Collection: Bob Hyde - Estampes, cartes et cartes postales de Londres dans les années 60

Souvenirs de Bob Hyde par l'auteur Len Deighton.

J'ai rencontré Bob Hyde pour la première fois à la St Martin's School of Art. C'était en 1950 et nous avions servi dans la RAF et eu la chance d'avoir obtenu des bourses d'anciens militaires pour poursuivre leurs études. Nous n'étions pas les seuls ex-militaires là-bas, et la présence de tant d'"étudiants adultes" - dont beaucoup avaient des femmes et des enfants à charge - faisait de l'école d'art un environnement très sérieux.



Confrontés à des élèves si déterminés à apprendre, les professeurs ont été tenus en haleine. Dans ma classe, les anciens militaires comprenaient un général polonais, un officier britannique décoré de Chindit qui avait combattu dans la jungle birmane et un ancien soldat polonais qui s'était échappé d'un camp de prisonniers de guerre allemand et avait traversé le Moyen-Orient pour Angleterre. Ce n'était pas le genre de personnes qui pouvaient être trompées par des instructeurs incompétents.

C'était un groupe coloré et ceux d'entre nous qui n'avaient pas fait plus de deux ans de service national étaient enclins à être impressionnés par eux. Le temps de Bob dans la RAF avait été passé à servir dans une équipe de sauvetage en montagne et il était un individu coriace bien capable de supporter les difficultés quotidiennes, rationnées et rationnées de Londres dans les années cinquante. Je n'ai jamais rencontré quelqu'un de plus dévoué à son travail, mais nous étions tous les deux des fêtards aussi. Avec le recul, il est difficile de concilier le caractère taciturne, et même un peu timide, de Bob avec la façon dont on le trouvait dans toutes les meilleures soirées, jouant habilement de la guitare et chantant doucement de sa voix rauque de fumeur.

Bob Hyde était un étudiant exceptionnellement talentueux de l'école de peinture, mais pour ceux d'entre nous qui étaient motivés par la nécessité de gagner leur vie après l'école d'art, les beaux-arts semblaient une voie périlleuse.
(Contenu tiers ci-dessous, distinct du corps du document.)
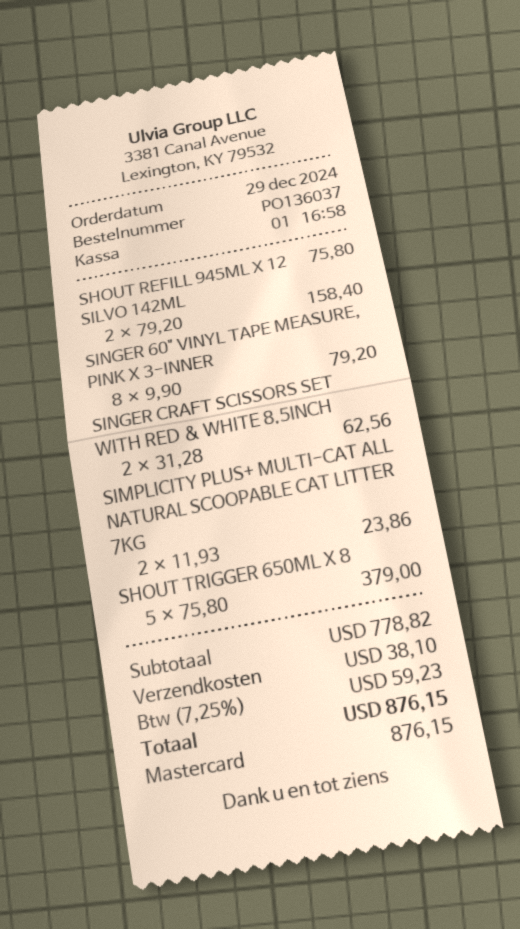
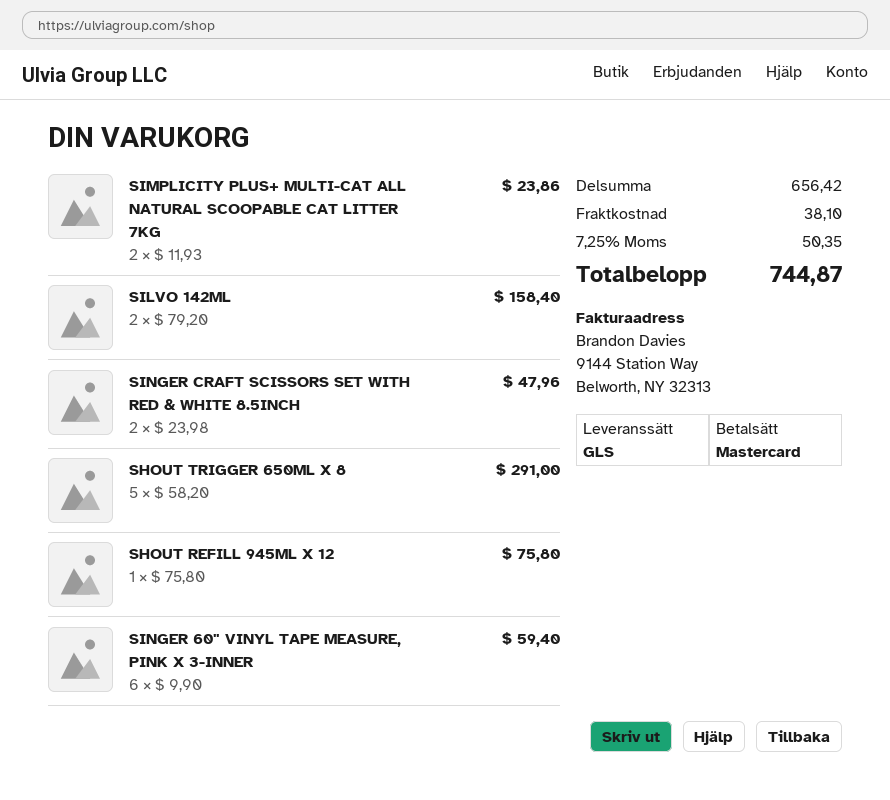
SINGER 60" VINYL TAPE MEASURE, PINK X 3-INNER: 8 x 9.90 = 79.20 -> 6 x 9.90 = 59.40
SINGER CRAFT SCISSORS SET WITH RED & WHITE 8.5INCH: 2 x 31.28 = 62.56 -> 2 x 23.98 = 47.96
SHOUT TRIGGER 650ML X 8: 5 x 75.80 = 379.00 -> 5 x 58.20 = 291.00
subtotal: 778.82 -> 656.42
tax: 7.25% = 59.23 -> 7.25% = 50.35
total: 876.15 -> 744.87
Bob était fait de trucs plus sévères. Cézanne était le peintre préféré de Bob et, lorsque nous partagions un petit appartement, c'était une estampe de "Les joueurs de cartes" de Cézanne qui était accrochée au mur de la cuisine où nous passions tant de temps à cuisiner, à rire, à manger et à parler.
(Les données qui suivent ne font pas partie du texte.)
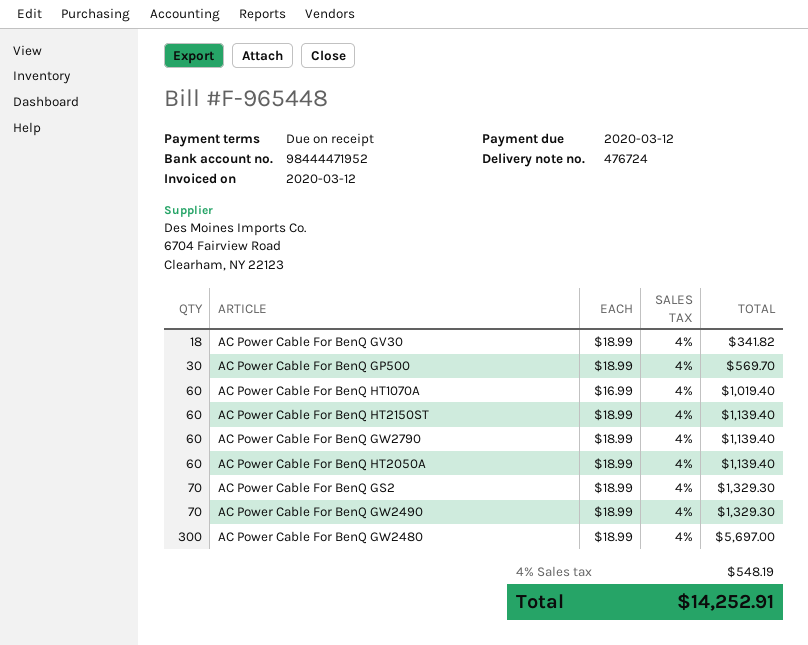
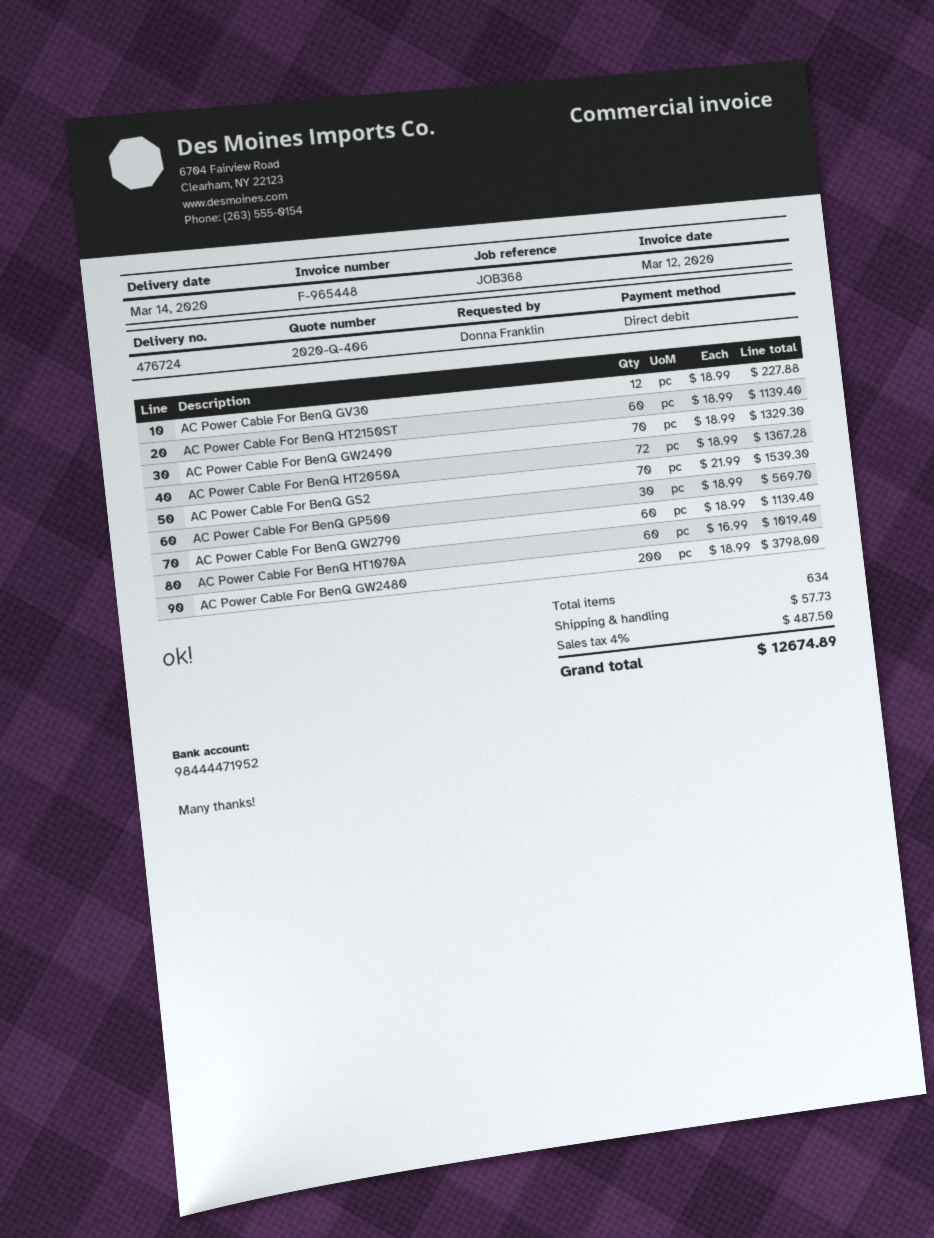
AC Power Cable For BenQ GV30: 18 x 18.99 = 341.82 -> 12 x 18.99 = 227.88
AC Power Cable For BenQ HT2050A: 60 x 18.99 = 1139.40 -> 72 x 18.99 = 1367.28
AC Power Cable For BenQ GS2: 70 x 18.99 = 1329.30 -> 70 x 21.99 = 1539.30
AC Power Cable For BenQ GW2480: 300 x 18.99 = 5697.00 -> 200 x 18.99 = 3798.00
shipping: none -> 57.73
tax: 4% = 548.19 -> 4% = 487.50
total: 14252.91 -> 12674.89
Je ne pouvais pas dire que Bob parlait de peinture à l'exclusion de tout le reste, en fait il n'entrait pas dans le genre de discussion sérieuse sur l'art qui se passait tout autour de nous. Bob était le genre de peintre qui peignait plutôt qu'il ne parlait. Lorsque, diplômé de la St Martin's School of Art, il est devenu serveur au Studio Club, c'est parce qu'il ne devait commencer à travailler qu'en début de soirée et qu'il avait donc la lumière du jour pour peindre. Et pourtant, lorsque vers cette époque je l'ai présenté à quelqu'un comme « peintre », il m'a repris et m'a dit : « Non, je suis serveur ». Je l'admirais pour cette réponse et je m'en souvenais pour toujours. Cela a démontré la profondeur de l'autodiscipline et de la détermination qui étaient l'essence de son caractère. Je n'ai aucun doute que si Bob Hyde n'était pas mort si tragiquement jeune, il serait devenu un talent majeur dans le monde de l'art d'aujourd'hui.